The FDA in some cases is going to give firms time to adapt to this overall new regenerative medicine framework and stem cell policy depending on the risk profile:
“Under the new policy, in order to allow manufacturers of products time to comply with the requirements, for the first 36 months following issuance of the final guidance document the FDA intends to exercise enforcement discretion for certain products that are subject to the FDA’s premarket review under the existing regulations, but are not currently meeting these requirements.
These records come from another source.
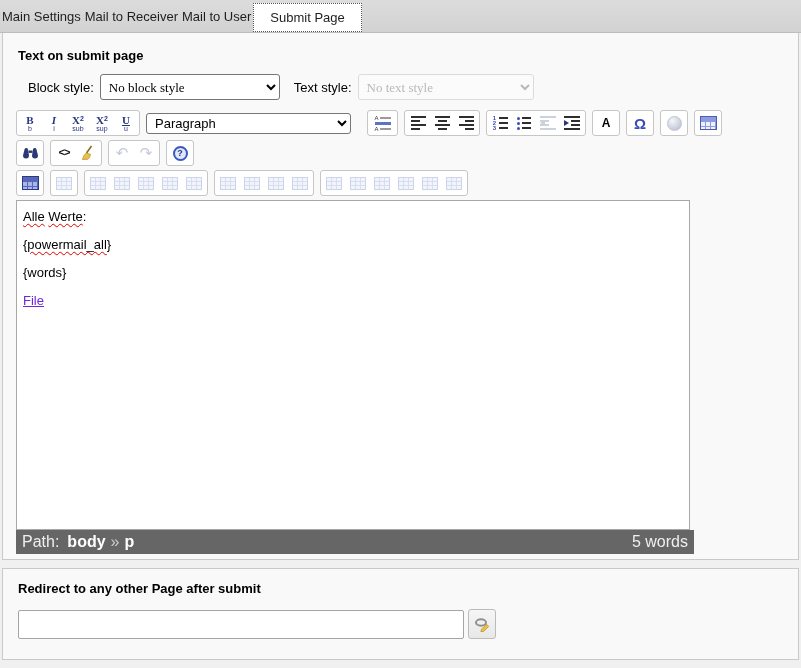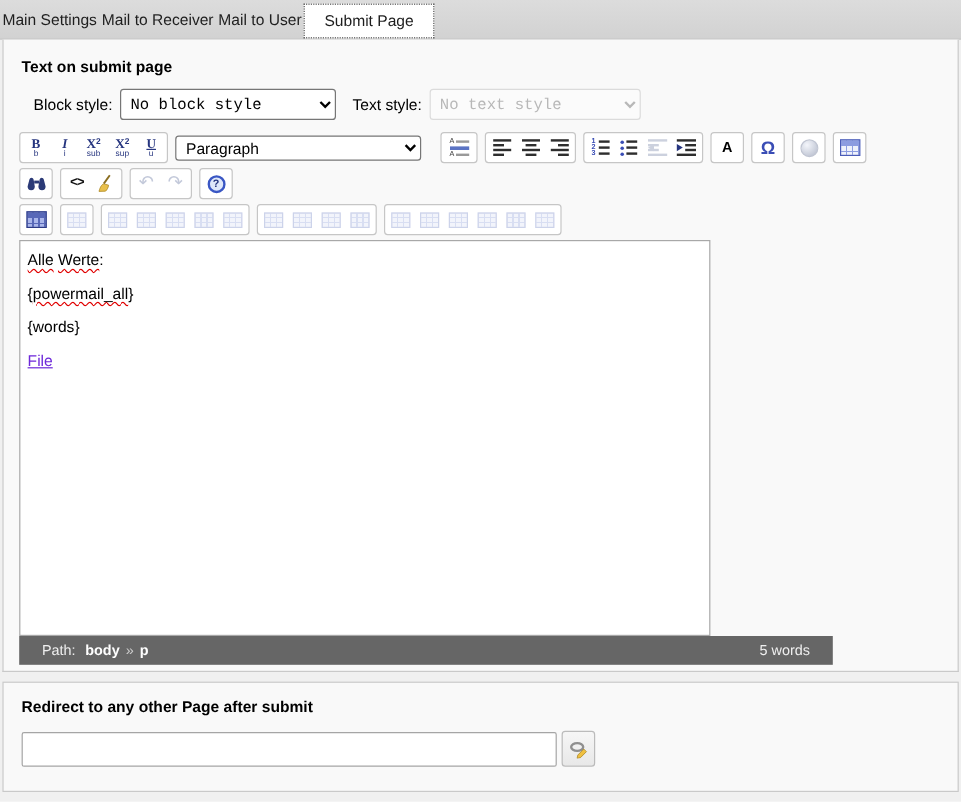--- a/index.html
+++ b/index.html
@@ -57,21 +57,21 @@
   
   .style-row { display: flex; align-items: center; margin: 0 0 10px 12px; }
   .style-row label { margin-right: 6px; }
   .style-row .lbl2 { margin-left: 14px; }
   select.style-sel {
     height: 26px;
     width: 180px;
     border: 1px solid #767676;
     border-radius: 3px;
     background: #fff;
-    font-family: Liberation Mono, monospace;
+    font-family: Liberation Serif, serif;
     font-size: 13px;
     padding: 0 4px;
     color: #000;
   }
   select.style-sel:disabled {
     width: 176px;
     border-color: #cfcfcf;
     color: #9d9d9d;
     background: #fdfdfd;
   }
@@ -199,39 +199,39 @@
     width: 17px; height: 14px;
     border: 1px solid #2c3a86;
     background:
       linear-gradient(#5868b8 0 4px, rgba(0,0,0,0) 4px),
       repeating-linear-gradient(to right, rgba(0,0,0,0) 0 4px, #5868b8 4px 5px),
       repeating-linear-gradient(to bottom, rgba(0,0,0,0) 0 4px, #5868b8 4px 5px),
       #aab6ea;
   }
   
   .editor-box {
-    width: 576px; height: 330px;
+    width: 674px; height: 330px;
     background: #fff;
     border: 1px solid #a8a8a8;
     margin-top: 2px;
     padding: 9px 6px;
     overflow: auto;
     cursor: text;
   }
   .editor-box p { margin: 0 0 15px 0; line-height: 13px; font-size: 13px; }
   .sq { text-decoration: underline wavy #e00000 1px; text-underline-offset: 2px; }
   .editor-box a { color: #6d28d9; text-decoration: underline; cursor: pointer; }
   
   .statusbar {
     width: 678px; height: 24px;
     background: #666;
     color: #efefef;
     display: flex; align-items: center; justify-content: space-between;
-    padding: 0 19px;
-    font-size: 12px;
+    padding: 0 6px;
+    font-size: 16px;
   }
   .statusbar .seg { font-weight: bold; color: #fff; }
   .statusbar .sep { color: #ccc; margin: 0 5px; }
   .statusbar .pl { margin-right: 8px; }
   
   .panel-2 .sec-heading { padding: 0 0 13px 0; }
   .redir-row { display: flex; align-items: center; }
   .redir-input {
     width: 446px; height: 29px;
     border: 1px solid #a5a5a5;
The FDA does not intend to exercise such enforcement discretion for those products that pose a potential significant safety concern.”
As to that last statement, it’s unclear if the FDA views the offerings of many stem cell clinics, including apparently unapproved drugs consisting of fat stem cells, as posing significant safety concerns or not. Three years is a long time for potentially non-compliant clinics to still be raking in the dough from patients.
Finally, as somewhat of a disclaimer, again there’s a huge amount here to digest overall (not using collagenase, of course) from the FDA and the above are just my initial takes on the two final guidances. What do you guys think of all of this? I have to say that despite some remaining gray areas, I strongly appreciate the FDA’s clarity and directness in these finalized guidances.